(Revision comparison data)
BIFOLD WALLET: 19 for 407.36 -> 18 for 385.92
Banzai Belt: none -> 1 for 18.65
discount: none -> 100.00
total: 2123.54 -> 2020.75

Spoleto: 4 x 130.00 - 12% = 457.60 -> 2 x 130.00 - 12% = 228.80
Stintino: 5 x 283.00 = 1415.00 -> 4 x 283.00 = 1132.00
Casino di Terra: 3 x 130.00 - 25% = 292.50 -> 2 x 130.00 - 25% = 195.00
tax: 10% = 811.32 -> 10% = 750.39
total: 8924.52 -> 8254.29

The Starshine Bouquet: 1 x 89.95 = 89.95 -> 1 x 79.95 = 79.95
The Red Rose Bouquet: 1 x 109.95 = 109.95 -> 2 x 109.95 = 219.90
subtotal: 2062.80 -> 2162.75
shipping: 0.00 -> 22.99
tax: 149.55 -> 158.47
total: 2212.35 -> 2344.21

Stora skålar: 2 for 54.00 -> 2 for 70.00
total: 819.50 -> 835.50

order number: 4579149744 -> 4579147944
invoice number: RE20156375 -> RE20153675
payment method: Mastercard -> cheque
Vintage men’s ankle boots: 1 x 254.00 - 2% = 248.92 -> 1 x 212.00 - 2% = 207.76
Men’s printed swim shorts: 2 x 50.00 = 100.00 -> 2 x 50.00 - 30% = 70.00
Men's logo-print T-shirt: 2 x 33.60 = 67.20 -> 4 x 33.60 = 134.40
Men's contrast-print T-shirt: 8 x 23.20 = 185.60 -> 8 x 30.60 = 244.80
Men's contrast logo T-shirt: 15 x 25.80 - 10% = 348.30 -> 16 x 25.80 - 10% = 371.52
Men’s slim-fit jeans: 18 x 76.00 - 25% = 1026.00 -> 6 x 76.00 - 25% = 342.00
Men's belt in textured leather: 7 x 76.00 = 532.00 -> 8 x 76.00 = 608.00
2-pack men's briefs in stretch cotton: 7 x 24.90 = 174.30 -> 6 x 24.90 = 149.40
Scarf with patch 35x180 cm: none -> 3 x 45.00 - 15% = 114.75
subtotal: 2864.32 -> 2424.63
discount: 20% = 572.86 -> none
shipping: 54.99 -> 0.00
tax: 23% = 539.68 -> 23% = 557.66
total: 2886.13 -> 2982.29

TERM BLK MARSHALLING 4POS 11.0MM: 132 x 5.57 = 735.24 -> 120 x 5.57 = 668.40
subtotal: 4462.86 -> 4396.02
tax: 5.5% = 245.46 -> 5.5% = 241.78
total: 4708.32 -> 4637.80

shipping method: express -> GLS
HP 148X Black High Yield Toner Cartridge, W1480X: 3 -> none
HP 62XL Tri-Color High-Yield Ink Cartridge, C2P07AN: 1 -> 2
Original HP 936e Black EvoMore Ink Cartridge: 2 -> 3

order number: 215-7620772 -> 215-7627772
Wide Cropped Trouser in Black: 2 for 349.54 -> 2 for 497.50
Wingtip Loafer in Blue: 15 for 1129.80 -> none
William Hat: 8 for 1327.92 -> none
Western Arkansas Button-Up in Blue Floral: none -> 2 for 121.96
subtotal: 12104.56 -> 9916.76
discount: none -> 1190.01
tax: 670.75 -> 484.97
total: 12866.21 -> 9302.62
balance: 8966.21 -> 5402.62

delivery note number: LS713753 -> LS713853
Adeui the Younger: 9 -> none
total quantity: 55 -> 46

## Exercise brief:
Extract the complete data, matching each line exactly.

## Response to this task:
BIFOLD WALLET: 19 for 407.36 -> 18 for 385.92
Banzai Belt: none -> 1 for 18.65
discount: none -> 100.00
total: 2123.54 -> 2020.75

Spoleto: 4 x 130.00 - 12% = 457.60 -> 2 x 130.00 - 12% = 228.80
Stintino: 5 x 283.00 = 1415.00 -> 4 x 283.00 = 1132.00
Casino di Terra: 3 x 130.00 - 25% = 292.50 -> 2 x 130.00 - 25% = 195.00
tax: 10% = 811.32 -> 10% = 750.39
total: 8924.52 -> 8254.29

The Starshine Bouquet: 1 x 89.95 = 89.95 -> 1 x 79.95 = 79.95
The Red Rose Bouquet: 1 x 109.95 = 109.95 -> 2 x 109.95 = 219.90
subtotal: 2062.80 -> 2162.75
shipping: 0.00 -> 22.99
tax: 149.55 -> 158.47
total: 2212.35 -> 2344.21

Stora skålar: 2 for 54.00 -> 2 for 70.00
total: 819.50 -> 835.50

order number: 4579149744 -> 4579147944
invoice number: RE20156375 -> RE20153675
payment method: Mastercard -> cheque
Vintage men’s ankle boots: 1 x 254.00 - 2% = 248.92 -> 1 x 212.00 - 2% = 207.76
Men’s printed swim shorts: 2 x 50.00 = 100.00 -> 2 x 50.00 - 30% = 70.00
Men's logo-print T-shirt: 2 x 33.60 = 67.20 -> 4 x 33.60 = 134.40
Men's contrast-print T-shirt: 8 x 23.20 = 185.60 -> 8 x 30.60 = 244.80
Men's contrast logo T-shirt: 15 x 25.80 - 10% = 348.30 -> 16 x 25.80 - 10% = 371.52
Men’s slim-fit jeans: 18 x 76.00 - 25% = 1026.00 -> 6 x 76.00 - 25% = 342.00
Men's belt in textured leather: 7 x 76.00 = 532.00 -> 8 x 76.00 = 608.00
2-pack men's briefs in stretch cotton: 7 x 24.90 = 174.30 -> 6 x 24.90 = 149.40
Scarf with patch 35x180 cm: none -> 3 x 45.00 - 15% = 114.75
subtotal: 2864.32 -> 2424.63
discount: 20% = 572.86 -> none
shipping: 54.99 -> 0.00
tax: 23% = 539.68 -> 23% = 557.66
total: 2886.13 -> 2982.29

TERM BLK MARSHALLING 4POS 11.0MM: 132 x 5.57 = 735.24 -> 120 x 5.57 = 668.40
subtotal: 4462.86 -> 4396.02
tax: 5.5% = 245.46 -> 5.5% = 241.78
total: 4708.32 -> 4637.80

shipping method: express -> GLS
HP 148X Black High Yield Toner Cartridge, W1480X: 3 -> none
HP 62XL Tri-Color High-Yield Ink Cartridge, C2P07AN: 1 -> 2
Original HP 936e Black EvoMore Ink Cartridge: 2 -> 3

order number: 215-7620772 -> 215-7627772
Wide Cropped Trouser in Black: 2 for 349.54 -> 2 for 497.50
Wingtip Loafer in Blue: 15 for 1129.80 -> none
William Hat: 8 for 1327.92 -> none
Western Arkansas Button-Up in Blue Floral: none -> 2 for 121.96
subtotal: 12104.56 -> 9916.76
discount: none -> 1190.01
tax: 670.75 -> 484.97
total: 12866.21 -> 9302.62
balance: 8966.21 -> 5402.62

delivery note number: LS713753 -> LS713853
Adeui the Younger: 9 -> none
total quantity: 55 -> 46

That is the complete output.